• What needs to be done: Reproduce exactly the span of lines beginning at the one with "[358,66,396,77] loisirs -> (259, 131) none" and ending at the last line of the data below, omitting pictures.

Segment Open

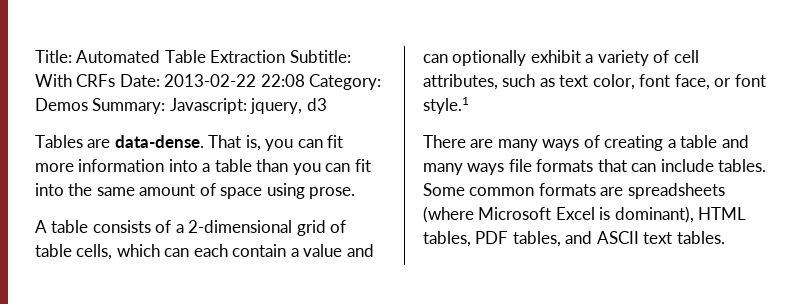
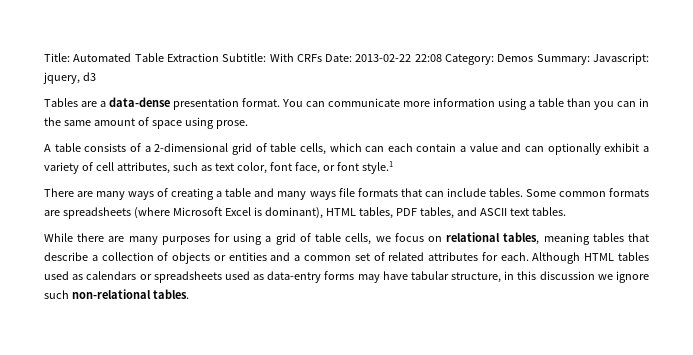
[114,135,344,151] data-dense. That is, you can fit -> [100,97,400,110] a data-dense presentation format. You can communicate
[168,159,198,172] into -> [498,98,527,110] using
[354,159,371,172] [35,183,64,196] fit into -> [639,98,649,107] in
(725, 237) none -> [44,232,650,245] [44,252,649,264] [44,271,649,283] [44,289,189,299] // While there are many purposes for using a grid of table cells, we focus on relational tables, meaning tables that describe a collection of objects or entities and a common set of related attributes for each. Although HTML tables used as calendars or spreadsheets used as data-entry forms may have tabular structure, in this discussion we ignore such non-relational tables.

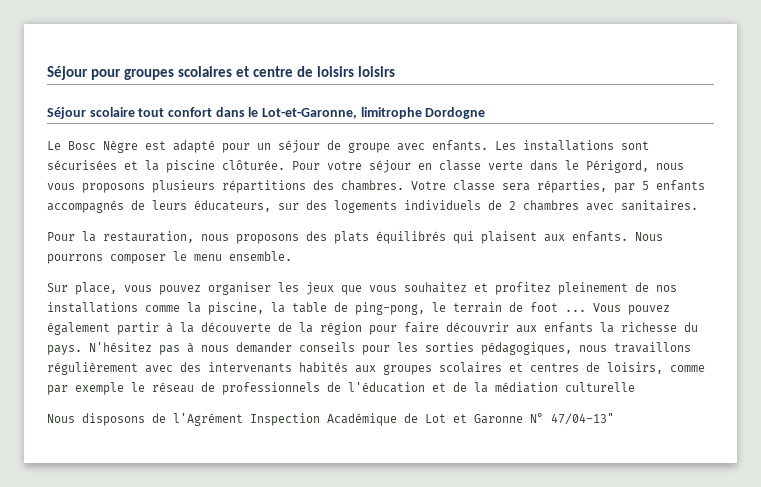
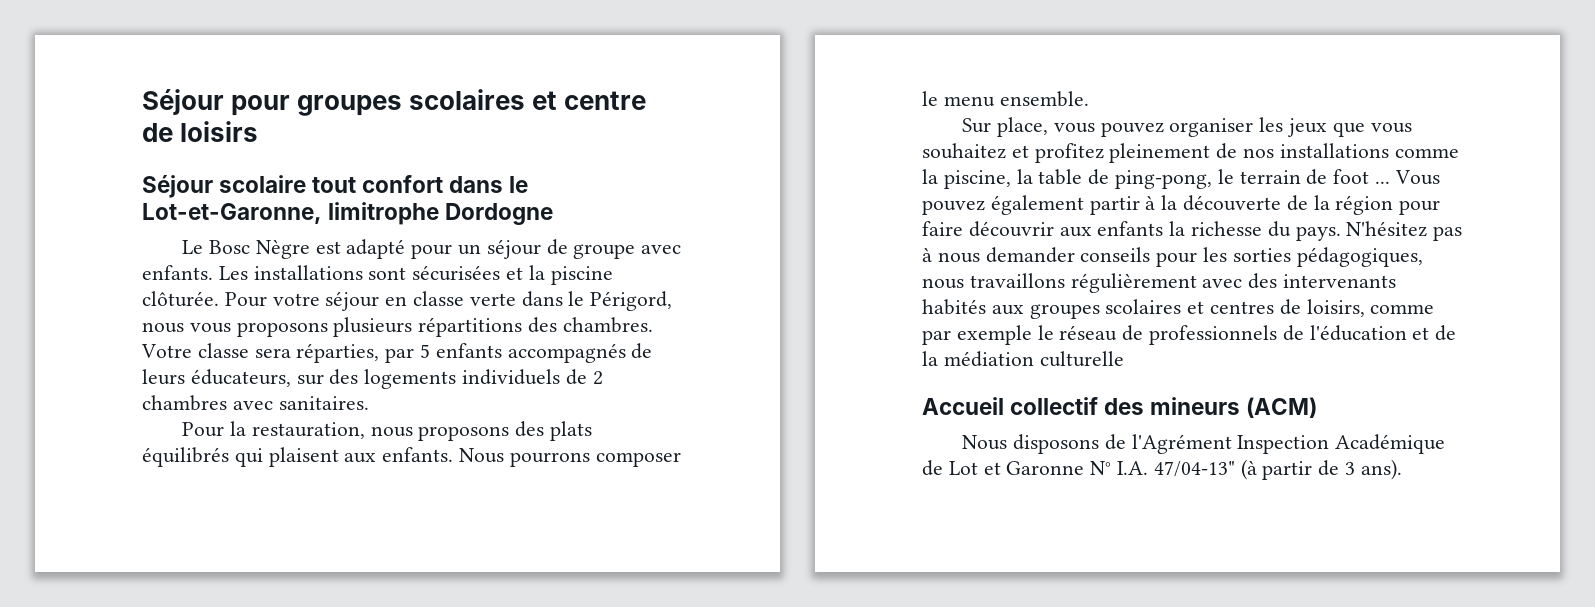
[358,66,396,77] loisirs -> (259, 131) none
(635, 387) none -> [922,397,1318,418] // Accueil collectif des mineurs (ACM)
[551,413,614,425] 47/04-13" -> [1117,459,1402,480] I.A. 47/04-13" (à partir de 3 ans).

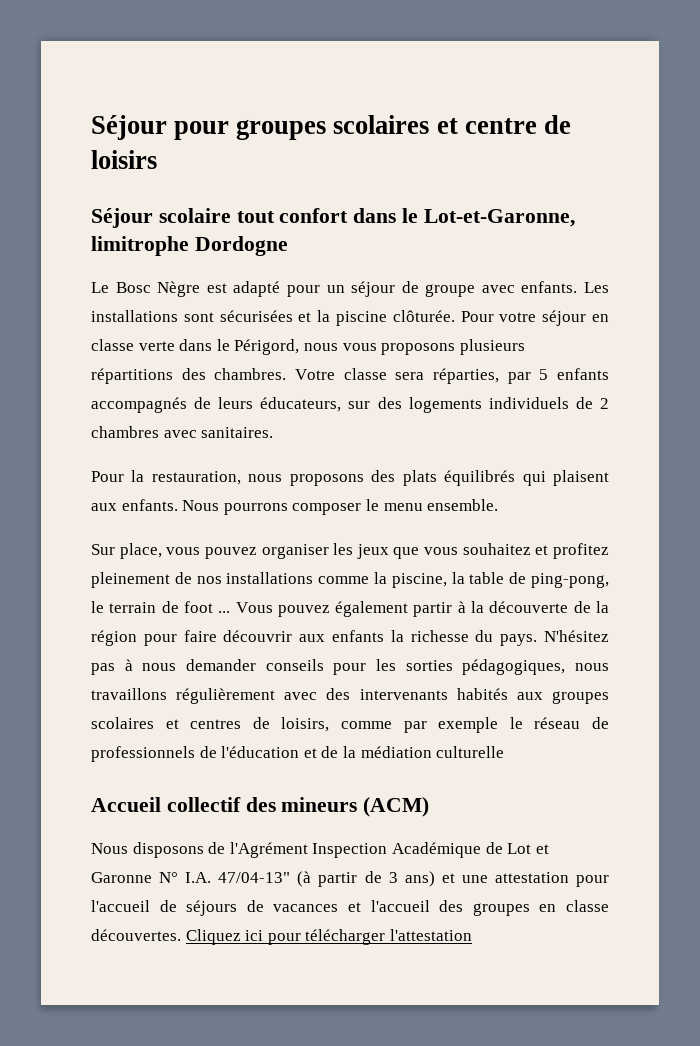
[1360,459,1402,480] ans). -> [404,871,609,887] [91,900,610,916] [91,929,472,945] ans) et une attestation pour l'accueil de séjours de vacances et l'accueil des groupes en classe découvertes. Cliquez ici pour télécharger l'attestation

Segment Closed

• Reply to the task:
[358,66,396,77] loisirs -> (259, 131) none
(635, 387) none -> [922,397,1318,418] // Accueil collectif des mineurs (ACM)
[551,413,614,425] 47/04-13" -> [1117,459,1402,480] I.A. 47/04-13" (à partir de 3 ans).

[1360,459,1402,480] ans). -> [404,871,609,887] [91,900,610,916] [91,929,472,945] ans) et une attestation pour l'accueil de séjours de vacances et l'accueil des groupes en classe découvertes. Cliquez ici pour télécharger l'attestation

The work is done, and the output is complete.